▽

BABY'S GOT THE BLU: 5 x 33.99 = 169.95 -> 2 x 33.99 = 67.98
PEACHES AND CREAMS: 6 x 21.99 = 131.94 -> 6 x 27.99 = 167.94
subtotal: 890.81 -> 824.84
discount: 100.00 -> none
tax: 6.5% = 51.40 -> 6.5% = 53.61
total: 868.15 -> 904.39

△
▽

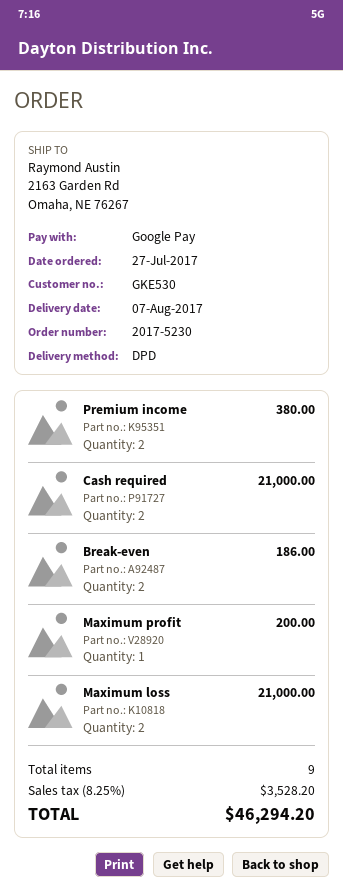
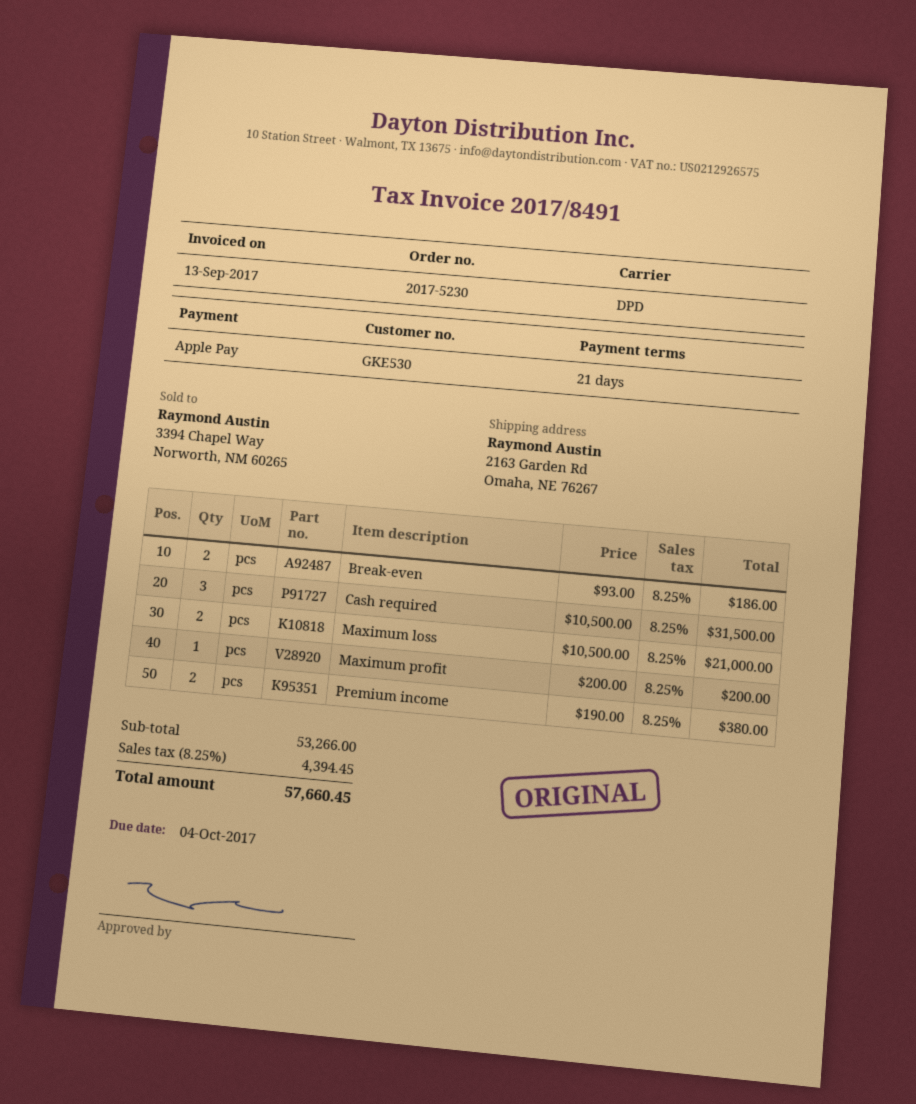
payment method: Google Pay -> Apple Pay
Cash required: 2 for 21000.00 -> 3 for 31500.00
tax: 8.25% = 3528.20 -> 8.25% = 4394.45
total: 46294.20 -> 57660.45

△

Required action
Please make an exact copy of the lines above from the line with "subtotal: 890.81 -> 824.84" through the line with "total: 868.15 -> 904.39", both ends included.

The completed task
subtotal: 890.81 -> 824.84
discount: 100.00 -> none
tax: 6.5% = 51.40 -> 6.5% = 53.61
total: 868.15 -> 904.39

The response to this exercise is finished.